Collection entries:

□ □ □

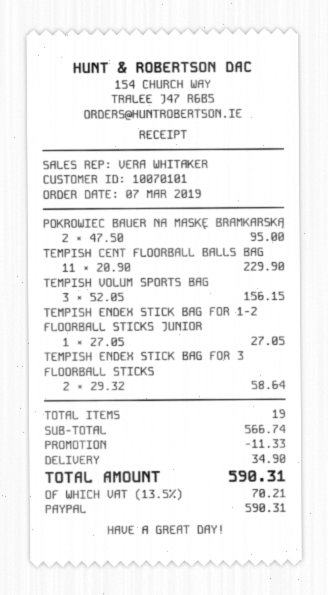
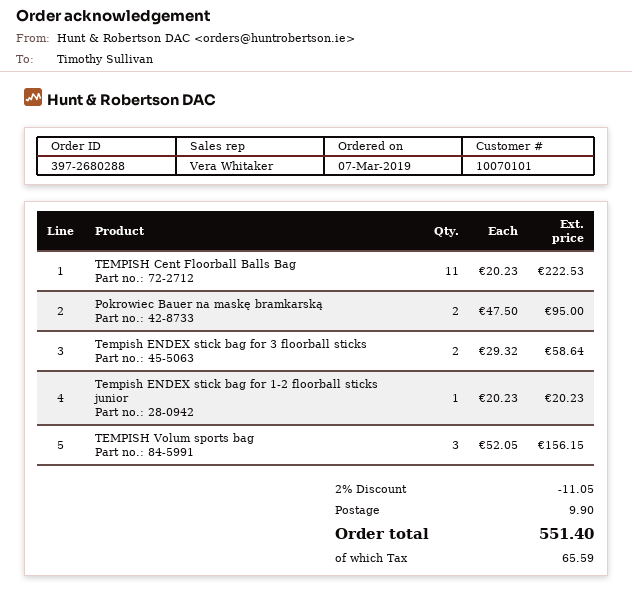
TEMPISH CENT FLOORBALL BALLS BAG: 11 x 20.90 = 229.90 -> 11 x 20.23 = 222.53
TEMPISH ENDEX STICK BAG FOR 1-2 FLOORBALL STICKS JUNIOR: 1 x 27.05 = 27.05 -> 1 x 20.23 = 20.23
discount: 11.33 -> 11.05
shipping: 34.90 -> 9.90
tax: 70.21 -> 65.59
total: 590.31 -> 551.40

□ □ □

■ What you have to do ■
Without including any pictures, return every line of the records exactly.

■ Exercise solution ■
TEMPISH CENT FLOORBALL BALLS BAG: 11 x 20.90 = 229.90 -> 11 x 20.23 = 222.53
TEMPISH ENDEX STICK BAG FOR 1-2 FLOORBALL STICKS JUNIOR: 1 x 27.05 = 27.05 -> 1 x 20.23 = 20.23
discount: 11.33 -> 11.05
shipping: 34.90 -> 9.90
tax: 70.21 -> 65.59
total: 590.31 -> 551.40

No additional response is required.